Abbe Lane, épouse de Xavier Cugat fut présentée au public par ce dernier comme la plus sensationnelle bombe sexuelle de tous les temps.
Pourtant, la jeune et pulpeuse Abbe, est née dans le quartier juif de New-York. Le 14 décembre 1932. Sous le patronyme d’Abigail Francine Lassman. Elle avait grandi aux antipodes des sons sud-américains qui faisaient la gloire de l’orchestre de Cugat. Petite fille, déjà enfant star à la radio, elle étudiait le chant et la danse avec application jusqu’à ce qu’elle puisse se produire dans des musicals à Broadway.
Où quand et comment rencontra-elle le ventripotent Xavier Cugat, je l’ignore. Un fait demeure est certain: ces deux-là se marièrent en 1952 et allaient rester unis douze ans. Douze années ou Abbe sera l’attraction de l’orchestre Cugat.
Véritable bombe sexy chantant juste et dansant bien, Abbe aurait pu devenir une star de première grandeur. Lorsque l’on revoit ses anciens passages télévisés, elle ne manque certes ni de technique et encore moins de charme. Mais il manque malgré tout quelque chose. Abbe Lane n’est pas éclairée de cette flamme qui fait vibrer d’autres chanteuses comme Piaf, Garland ou même Eartha Kitt. Si le registre de celles-ci est aux antipodes de l’univers Cugat, elle est tout aussi distante d’une Carmen Miranda qui semble jubiler sous ses chapeaux de fruits en chantant « Tico-Tico ». Abbe Lane a toujours l’air d’une grande dame. Une altesse déchue obligée de se compromettre dans le show business mais tenant à montrer à tous ces croquants comment sait se tenir une dame. La technique est impeccable, les oeillades implacables, le déhanché ravageur mais la dame ne sera ni décoiffée ni chifonnée.

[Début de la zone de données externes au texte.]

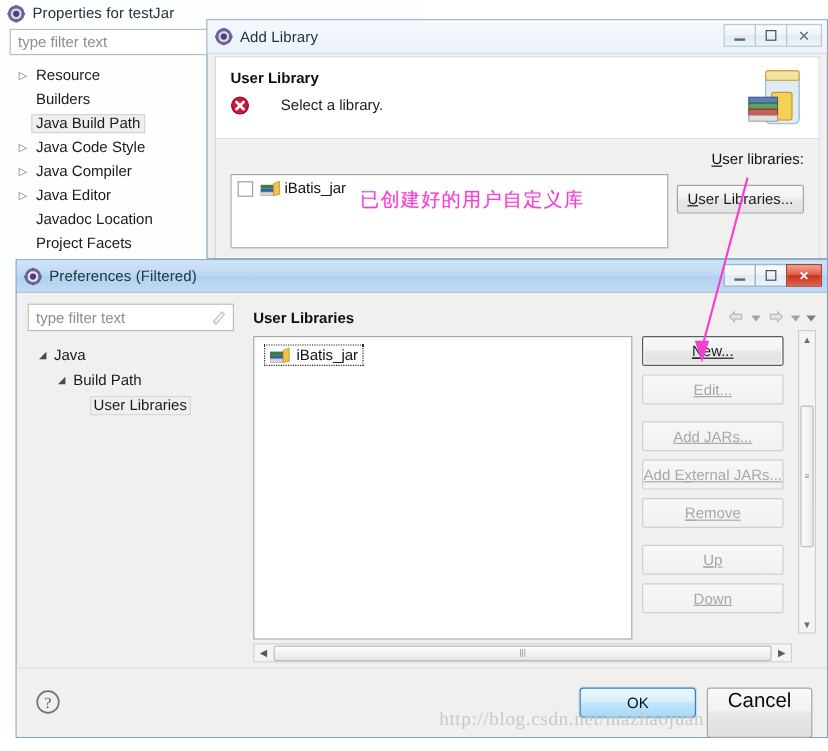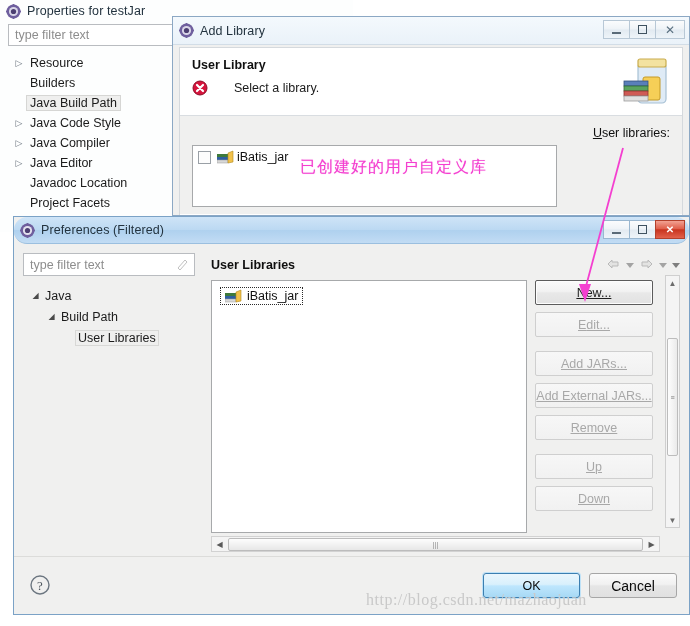"User Libraries..." div.btn { html: none -> <div> <span><u>U</u>ser Libraries...</span> </div> }
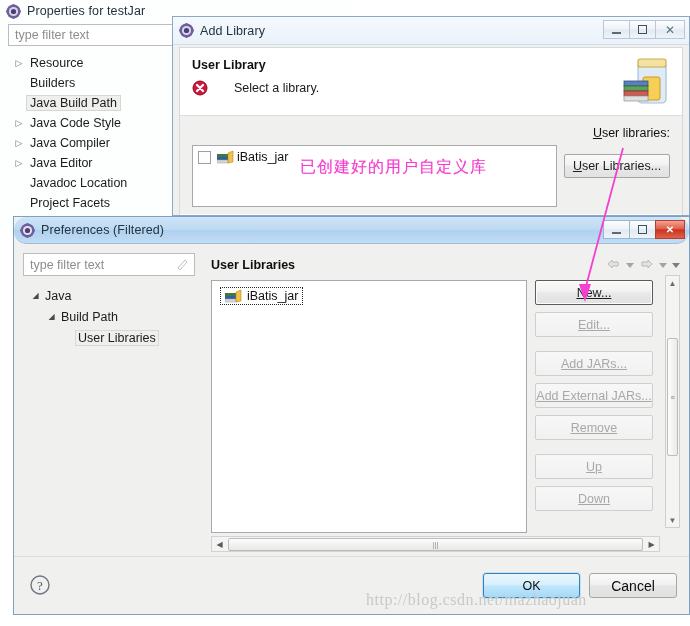"Preferences (Filtered)" #prefs .titlebar { border-radius: 13px -> none }
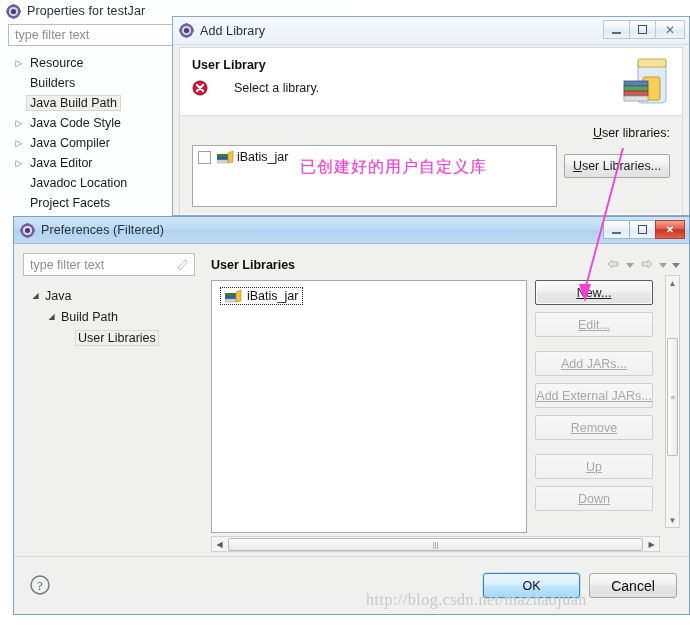"Cancel" .btn-cancel { align-items: center -> flex-start; font-size: 14px -> 17px; height: 25px -> 42px }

Il semble qu’elle souhaite avant tout être reconnue comme une femme élégante, chic et distinguée, alors que sa publicité tapageuse et son image de marque l’apparentent plus à une Jayne Mansfield qu’à une Audrey Hepburn. Elle danse rumba, mambo et cha-cha endiablés dans des robes somptueusement provocantes, très las végasiennes mais ne semble pas donner toute son énergie, n’offrant au public que son travail et la maîtrise de ses pas.
Il semble que le public en question n’ait pas été dupe et que ce côté « contraint » ait freiné son ascension.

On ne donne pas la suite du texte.